As they formed the new krewe, the founders decided to have a different organizational structure from the way most krewes operate. The krewe is governed by a 10-member collective, and does not have the traditional position of captain.
Decisions and policy are made as a group, based on mutual respect. In fact, they pride themselves on being all about their members — both riding and non-riding — with the catch phrase “Hail You!”
In keeping with their management style, the Phoenix signature throw was selected by committee. Saak explained: “We wanted to have something that was easy both to throw, and to take on the float. Also, it needed to be affordable, and could be upcycled or recycled.”
So they picked hand-decorated plastic chargers or trays of various shapes. These lend themselves to all skill levels and they can be decorated in a variety of ways. Parade goers will see them glittered, decoupaged, painted or montaged, to name some decorating options.
Phoenix shares activities with the Spartan Society (formerly known as the Knights of Sparta), such as deciding which bands and groups join the parade, yet they each maintain their own separate royalty.
And they have a community service project in common. The Phoenix project, called “Flames of the Future,” provides scholarships to three young women. This is paired with Sparta’s program, “Torchbearers of Tomorrow,” that funds scholarships for three young men. The six lucky recipients also get to ride on a float at the end of the parade.
Phoenix also has a philanthropy project with Hotel Hope, a faith-based organization that moves families from homelessness to self-sufficiency.
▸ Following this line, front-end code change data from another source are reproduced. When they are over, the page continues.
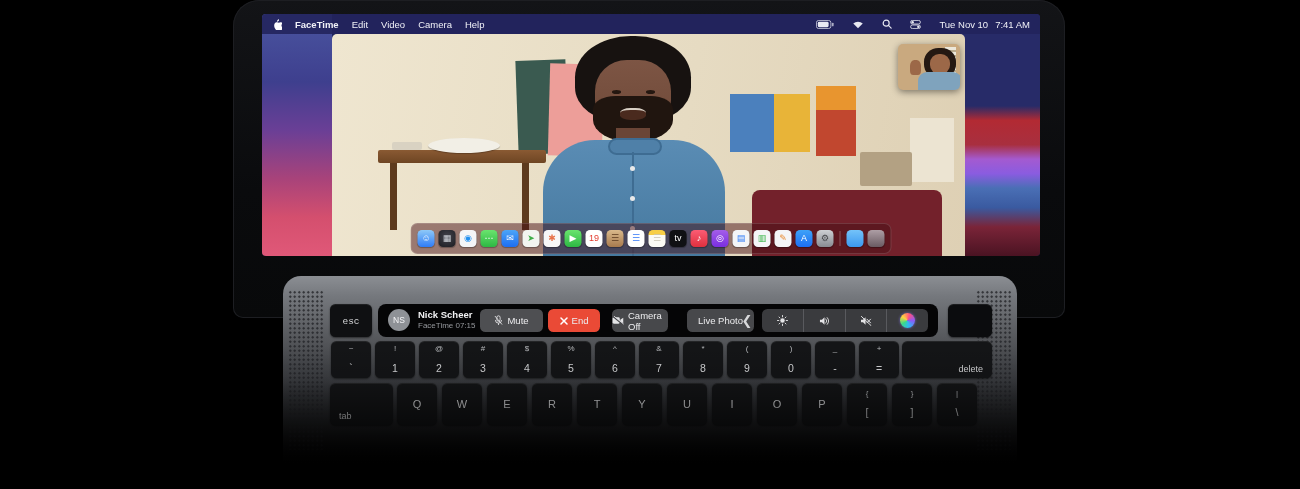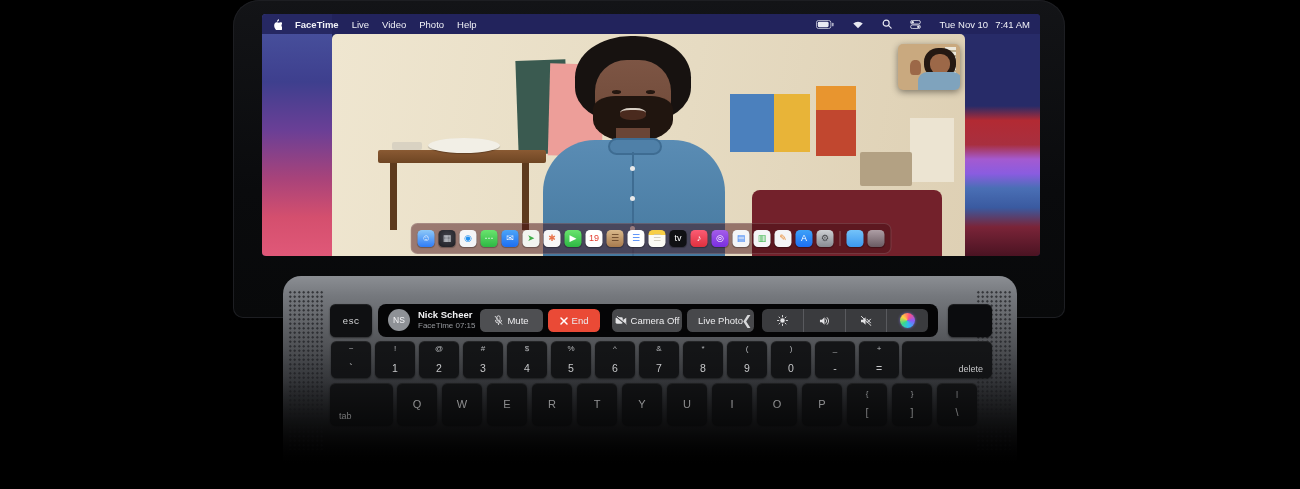--- a/index.html
+++ b/index.html
@@ -108,21 +108,21 @@
 
     <div class="menubar">
       <span>
         <svg width="10" height="12" viewBox="0 0 12 14">
             <path d="M8.4 1.2c-.7.1-1.5.6-1.9 1.2-.4.5-.7 1.3-.6 2 .8 0 1.6-.4 2-1 .4-.5.7-1.3.5-2.2zM6 4.9c-1.1 0-2.2.6-2.8 1.6-1.2 2-.3 5 .8 6.6.6.8 1.2 1.7 2.1 1.7.8 0 1.1-.5 2.1-.5s1.2.5 2.1.5c.9 0 1.5-.8 2-1.6.4-.6.6-1.2.8-1.9-2.1-.8-2.4-3.8-.3-4.9-.6-.9-1.6-1.4-2.5-1.4-.9 0-1.6.5-2.1.5-.5 0-1.3-.6-2.2-.6z" fill="#ffffff"></path>
           </svg>
       </span>
       <span class="app-name menu-item">FaceTime</span>
       <div class="menu-left">
         
-      <span class="menu-item">Live</span><span class="menu-item">Video</span><span class="menu-item">Photo</span><span class="menu-item">Help</span></div>
+      <span class="menu-item">Edit</span><span class="menu-item">Video</span><span class="menu-item">Camera</span><span class="menu-item">Help</span></div>
       <div class="mb-spacer"></div>
       <div class="mb-right">
         <span>
           <svg width="18" height="9" viewBox="0 0 20 10">
               <rect x="0.5" y="0.5" width="16" height="9" rx="2.5" fill="none" stroke="#e8e9f2" stroke-opacity="0.8"></rect>
               <rect x="2" y="2" width="12" height="6" rx="1.5" fill="#e8e9f2"></rect>
               <rect x="17.6" y="3" width="2" height="4" rx="1" fill="#e8e9f2" fill-opacity="0.7"></rect>
             </svg>
         </span>
         <span>
@@ -277,21 +277,21 @@
     <div class="tb-btn" style="left:170px;width:52px;background:#ea4a36;">
       <span>
         <svg width="8" height="8" viewBox="0 0 8 8">
             <line x1="1" y1="1" x2="7" y2="7" stroke="#fff" stroke-width="1.5" stroke-linecap="round"></line>
             <line x1="7" y1="1" x2="1" y2="7" stroke="#fff" stroke-width="1.5" stroke-linecap="round"></line>
           </svg>
       </span>
       <span>End</span>
     </div>
 
-    <div class="tb-btn" style="left:234px;width:70px;background:#47484b;">
+    <div class="tb-btn" style="left:234px;width:56px;background:#47484b;">
       <span>
         <svg width="12" height="9" viewBox="0 0 13 10">
             <rect x="0.5" y="1.5" width="8" height="7" rx="1.5" fill="#e4e4e6"></rect>
             <path d="M9 4.2 12.3 2v6L9 5.8z" fill="#e4e4e6"></path>
             <line x1="1" y1="0.5" x2="12" y2="9.5" stroke="#47484b" stroke-width="1.6"></line>
             <line x1="1.8" y1="0" x2="12.8" y2="9" stroke="#e4e4e6" stroke-width="1"></line>
           </svg>
       </span>
       <span>Camera Off</span>
     </div>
The partnership includes donations, volunteer work and a moms’ day out for constituents. The executive director, Sister Mary Lou Specha, will be honored this year with a ride in Phoenix.
Krewe of Harmonia
The Krewe of Harmonia is named for the Greek goddess of harmony and concord. It too was established in 2020 to connect a group of diverse women. They aim to bring women of all backgrounds together in a harmonious environment to celebrate Carnival, and build lifelong bonds and friendships. The krewe is dedicated to diversity and transparency.
This new krewe encourages its riders to not throw plastic beads, but rather pivot to more useful and sustainable throws. For kids, there are items such as soccer balls and games. Harmonia’s signature throws are handmade necklaces by Copperhead Studios Joycelyn Boudreaux.
Its website states it mission: “The Krewe of Harmonia is dedicated to modern, forward thinking Carnival values that are rooted in social responsibility while exemplifying professionalism and class by a truly diverse group of women who also know how to have a great time. Like our namesake, our krewe seeks to embody harmony between our members and the community while exemplifying grace and class. Our goal is to lift up the community through our debutante program, which will serve as a bridge between both the privileged and underserved members of our community. We plan to sustain this bridge of harmony through dedication and concord.”
One of Krewe of Harmonia’s recent community service projects was a vaccination canvassing in the Lafitte neighborhood to inform residents about a Covid vaccination station coming to their area.